Suppose I wanted to post a postive side to the end of treatment cause I'm always reading the negative


----------



## staceysm (Nov 18, 2010)

Hi Kara,

Have a lovely well deserved holiday.

If this cycle fails then we have provisionally booked Florida for next year.  Our DS will love it.

If he is our only child then I will just make sure that he has lots of hobbies where he meets friends and we will do lots of lovely things together.
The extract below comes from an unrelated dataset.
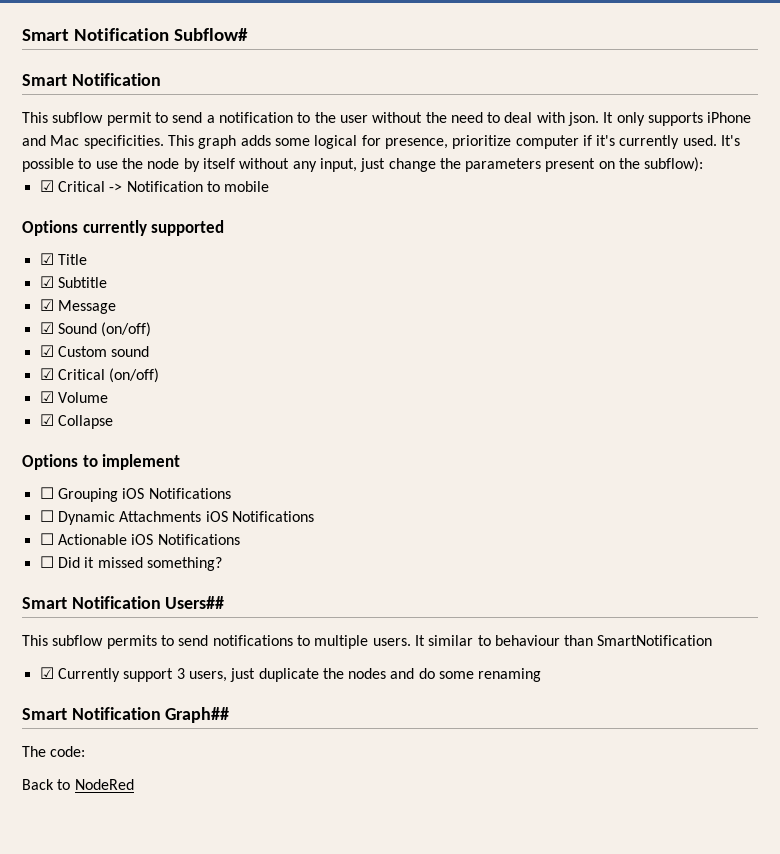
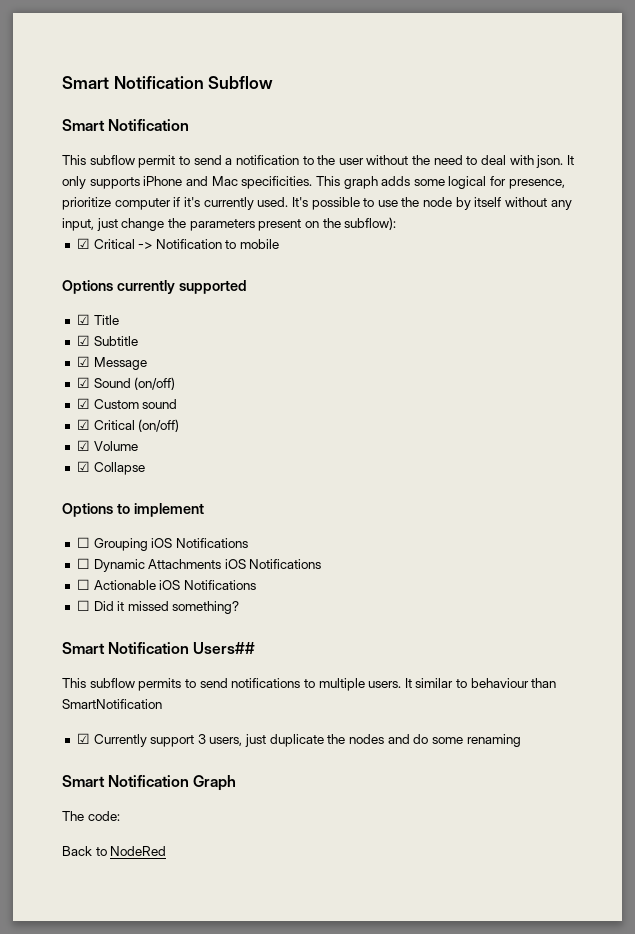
- Smart Notification Subflow#
+ Smart Notification Subflow
- Smart Notification Graph##
+ Smart Notification Graph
One of my best friends was an only child and she says she had a wonderful childhood.  So much so, she chose to have only one child herself!

All the best.

X


----------



## Mr &amp; Mrs Bubble (Oct 19, 2011)

I hope me posting here isn't inappropriate or offensive to anyone (what with not even having one let alone trying for number two)
BUT I did grow up as an only child and I don't think it did me any harm, if anything it gave me more reason to be creative, my memories of childhood are packed with fun times and adventures on family day outs, not sitting forlorn wishing I had a brother or sister. 
I had plenty of friends and my mum was a childminder so if anything I probably had more kids in the house than most people have siblings (and it was fab when they went home   )

I wish you every sucess  xxxxxx


----------



## kara76 (Dec 14, 2004)

Thanks stace 

Bubble thank you so much for posting and tyler will like u have a wonderful life as an 'only' child. Hearing from single child adults makes me feel so much better about ending our treatment cause we do feel so very lucky


----------



## Tracey78 (Feb 28, 2012)

Thought I would add my 2p worth!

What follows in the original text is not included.